(Entries provided begins)
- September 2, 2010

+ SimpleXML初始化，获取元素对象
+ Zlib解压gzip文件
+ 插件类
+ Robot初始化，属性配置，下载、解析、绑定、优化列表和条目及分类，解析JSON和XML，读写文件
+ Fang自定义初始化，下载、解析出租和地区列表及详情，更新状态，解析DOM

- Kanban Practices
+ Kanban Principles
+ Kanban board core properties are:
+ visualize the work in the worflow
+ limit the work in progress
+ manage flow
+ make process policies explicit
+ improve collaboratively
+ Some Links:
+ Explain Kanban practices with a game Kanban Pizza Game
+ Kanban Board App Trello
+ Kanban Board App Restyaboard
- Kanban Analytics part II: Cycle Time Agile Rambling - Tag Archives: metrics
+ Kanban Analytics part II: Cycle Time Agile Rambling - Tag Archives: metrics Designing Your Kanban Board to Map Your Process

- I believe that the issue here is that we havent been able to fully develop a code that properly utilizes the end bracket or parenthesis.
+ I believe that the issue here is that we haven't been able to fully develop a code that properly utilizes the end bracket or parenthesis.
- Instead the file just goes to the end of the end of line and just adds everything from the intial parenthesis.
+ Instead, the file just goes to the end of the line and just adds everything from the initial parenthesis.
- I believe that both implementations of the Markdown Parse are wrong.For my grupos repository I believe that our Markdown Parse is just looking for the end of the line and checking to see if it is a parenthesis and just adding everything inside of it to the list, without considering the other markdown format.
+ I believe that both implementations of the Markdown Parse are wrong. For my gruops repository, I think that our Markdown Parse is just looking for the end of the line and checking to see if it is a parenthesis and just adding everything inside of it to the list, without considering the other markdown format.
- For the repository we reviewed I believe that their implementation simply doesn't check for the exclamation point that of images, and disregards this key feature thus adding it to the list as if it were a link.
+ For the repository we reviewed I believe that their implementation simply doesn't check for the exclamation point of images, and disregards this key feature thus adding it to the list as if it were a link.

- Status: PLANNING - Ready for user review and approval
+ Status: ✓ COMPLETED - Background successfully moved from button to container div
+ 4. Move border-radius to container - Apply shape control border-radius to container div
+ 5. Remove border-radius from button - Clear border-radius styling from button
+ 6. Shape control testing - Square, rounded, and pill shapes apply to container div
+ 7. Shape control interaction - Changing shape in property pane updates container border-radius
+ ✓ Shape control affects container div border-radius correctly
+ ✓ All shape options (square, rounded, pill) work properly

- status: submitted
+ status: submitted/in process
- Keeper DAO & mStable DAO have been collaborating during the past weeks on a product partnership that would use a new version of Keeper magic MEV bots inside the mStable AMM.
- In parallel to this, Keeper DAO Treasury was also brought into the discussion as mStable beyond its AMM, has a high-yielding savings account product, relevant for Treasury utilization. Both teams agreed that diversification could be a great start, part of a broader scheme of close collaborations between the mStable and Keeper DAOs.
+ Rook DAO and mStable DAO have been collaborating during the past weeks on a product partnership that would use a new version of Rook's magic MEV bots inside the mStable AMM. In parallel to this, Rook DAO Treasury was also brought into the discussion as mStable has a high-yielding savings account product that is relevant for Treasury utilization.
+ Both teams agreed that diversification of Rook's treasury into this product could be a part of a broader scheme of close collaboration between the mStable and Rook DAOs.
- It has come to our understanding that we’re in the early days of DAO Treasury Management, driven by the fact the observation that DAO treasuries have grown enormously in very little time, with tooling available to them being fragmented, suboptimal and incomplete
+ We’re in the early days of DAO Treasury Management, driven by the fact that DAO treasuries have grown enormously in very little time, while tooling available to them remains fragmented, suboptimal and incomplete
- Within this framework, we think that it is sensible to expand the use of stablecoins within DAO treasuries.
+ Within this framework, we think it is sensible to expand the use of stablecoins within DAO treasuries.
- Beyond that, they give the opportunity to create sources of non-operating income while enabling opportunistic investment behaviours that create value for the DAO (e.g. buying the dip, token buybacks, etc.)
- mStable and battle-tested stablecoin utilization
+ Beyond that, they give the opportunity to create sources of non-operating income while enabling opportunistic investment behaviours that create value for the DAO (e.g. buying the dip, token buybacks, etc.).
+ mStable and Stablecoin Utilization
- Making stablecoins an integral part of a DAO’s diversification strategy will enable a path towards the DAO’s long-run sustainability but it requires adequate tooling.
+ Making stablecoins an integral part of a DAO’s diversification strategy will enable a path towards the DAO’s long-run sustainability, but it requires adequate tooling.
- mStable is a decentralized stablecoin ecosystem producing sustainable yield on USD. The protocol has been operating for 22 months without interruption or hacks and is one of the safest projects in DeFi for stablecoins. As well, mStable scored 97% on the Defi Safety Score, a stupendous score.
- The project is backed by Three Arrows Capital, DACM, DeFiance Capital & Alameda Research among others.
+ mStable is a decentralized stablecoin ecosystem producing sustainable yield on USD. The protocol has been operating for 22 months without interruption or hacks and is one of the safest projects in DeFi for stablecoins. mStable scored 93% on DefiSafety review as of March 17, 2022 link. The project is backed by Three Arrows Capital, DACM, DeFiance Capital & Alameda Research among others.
(Entries provided ends)
> **Your task**:
Your response should be the lines above from the first to the one containing "- I believe that both", inclusive, each given exactly.

> **Problem solution**:
- September 2, 2010

+ SimpleXML初始化，获取元素对象
+ Zlib解压gzip文件
+ 插件类
+ Robot初始化，属性配置，下载、解析、绑定、优化列表和条目及分类，解析JSON和XML，读写文件
+ Fang自定义初始化，下载、解析出租和地区列表及详情，更新状态，解析DOM

- Kanban Practices
+ Kanban Principles
+ Kanban board core properties are:
+ visualize the work in the worflow
+ limit the work in progress
+ manage flow
+ make process policies explicit
+ improve collaboratively
+ Some Links:
+ Explain Kanban practices with a game Kanban Pizza Game
+ Kanban Board App Trello
+ Kanban Board App Restyaboard
- Kanban Analytics part II: Cycle Time Agile Rambling - Tag Archives: metrics
+ Kanban Analytics part II: Cycle Time Agile Rambling - Tag Archives: metrics Designing Your Kanban Board to Map Your Process

- I believe that the issue here is that we havent been able to fully develop a code that properly utilizes the end bracket or parenthesis.
+ I believe that the issue here is that we haven't been able to fully develop a code that properly utilizes the end bracket or parenthesis.
- Instead the file just goes to the end of the end of line and just adds everything from the intial parenthesis.
+ Instead, the file just goes to the end of the line and just adds everything from the initial parenthesis.
- I believe that both implementations of the Markdown Parse are wrong.For my grupos repository I believe that our Markdown Parse is just looking for the end of the line and checking to see if it is a parenthesis and just adding everything inside of it to the list, without considering the other markdown format.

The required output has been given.